Another issue is that in Figure 4A, the experiments suggest that the RNF43-dependent ubiquitination of EGFR is promoted by EGF. However, there is no control showing the ubiquitination of EGFR in the absence of EGF but under RNF43 overexpression. According to the other experiments presented in Figures 4B, 4C, and 4F, there seems to be a constitutive ubiquitination of EGFR upon overexpression. How do the authors reconcile the role of ZNRF3/RNF43 vs c-cbl ?
(2) EGFR degradation vs internalization. In Figure 3C, the authors show experiments that demonstrate that RNF43 KO increases steady-state levels of EGFR and prevents its EGF-dependent proteolysis. Using flow cytometry they then present evidence that the reduction in cell surface levels of EGFR mediated by EGF is inhibited in the absence of RNF43. The authors conclude that this is due to inhibition of EGF-induced internalization of surface EGF. However, the experiments are not designed to study internalization and rather merely examine steady-state levels of surface EGFR pre and post-treatment. These changes are an integration of many things (retrograde and anterograde transport mechanisms presumable modulated by EGF). What process(es) is/are specifically affected by ZNFR3/RNF43 ? Are these processes differently regulated by c-cbl ? If the authors are specifically interested in internalization/recycling, the use of cell surface biotinylation experiments and time courses are needed to examine the effect of EGF in the presence or absence of the E3 ligases.
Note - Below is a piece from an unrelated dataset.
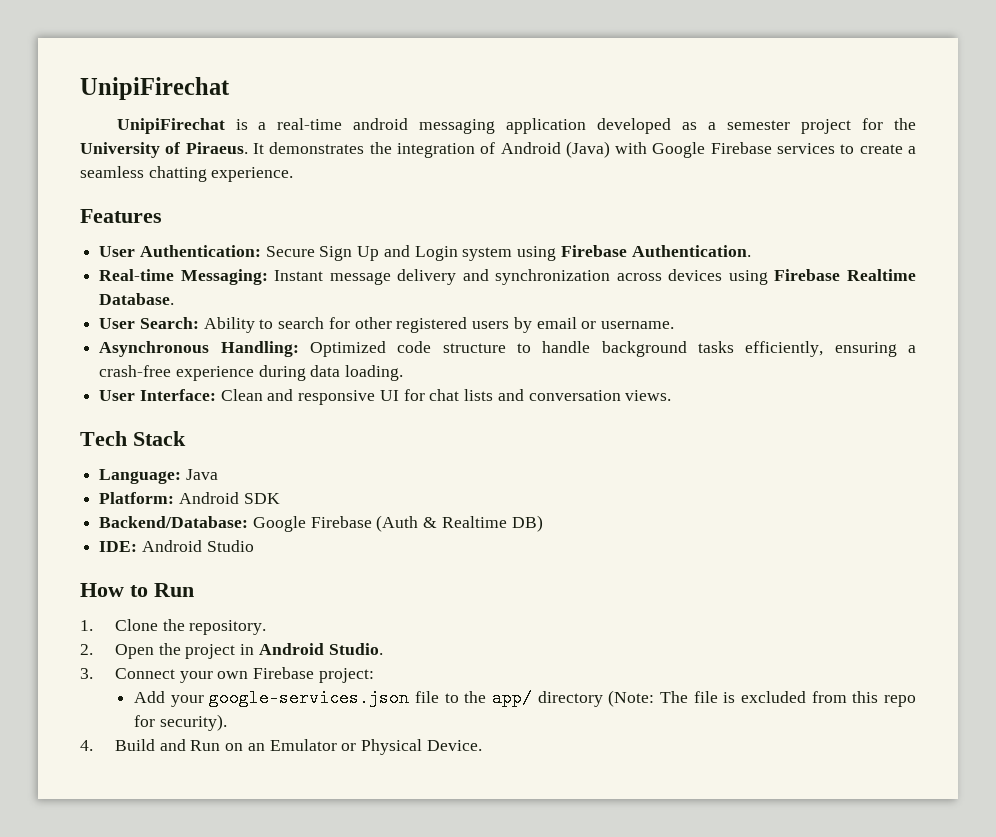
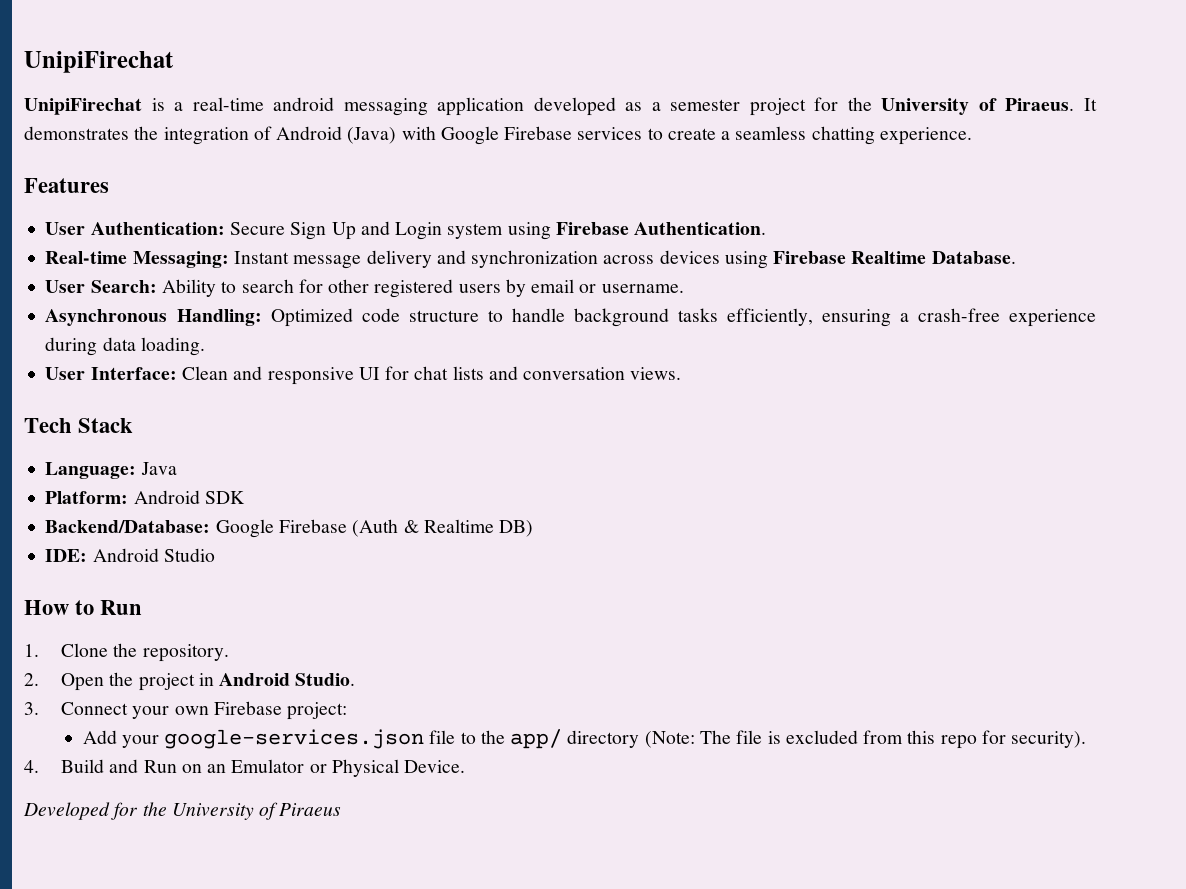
+ Developed for the University of Piraeus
(3) RNF43 G659fs*41. The authors make a point in Figure 1D that this mutant leads to elevated EGFR in cancers but do not present evidence that this mutant is ineffective in mediated ubiquitination and degradation of EGFR. As this mutant maintains its ability to promote Frizzled ubiquitination and degradation, it would be important to show side by side that it does not affect EGFR. This would perhaps imply differential mechanisms for these two substrates.
(4) "Unleashing EGFR activity". The title of the paper implies that ZNRF3/RNF43 loss leads to increased EGFR expression and hence increased activity that underlies cancer. However, I could find only one direct evidence showing that increased proliferation of the HT29 cell line mutant for RNF43 could be inhibited by the EGFR inhibitor Erlotinib. All the other evidence presented that I could find is correlative or indirect (e.g. RPPA showing increased phosphorylation of pathway members upon RNF43 KO, increased proliferation of a cell line upon ZNRF3/ RNF43 KO, decreased proliferation of a cell line upon ZNRF3/RNF43 OE in vitro or in xeno...). Importantly, the authors claim that cancer initiation/ progression in ZNRF3/RNF43 mutants may in some contexts be independent of their regulation of Wnt-bcatenin signaling and relying on EGFR activity upregulation. However, this has not been tested directly. Could the authors leverage their znrf3/RNF43 prostate cancer model to test whether EGFR inhibition could lead to reduced cancer burden whereas a Frizzled or Wnt inhibitor does not?
More broadly, if EGFR signaling were to be unleashed in cancer, then one prediction would be that these cells would be more sensitive to EGFR pathway inhibition. Could the authors provide evidence that this is the case? Perhaps using isogenic cell lines or a panel of patient-derived organoids (with known genotypes).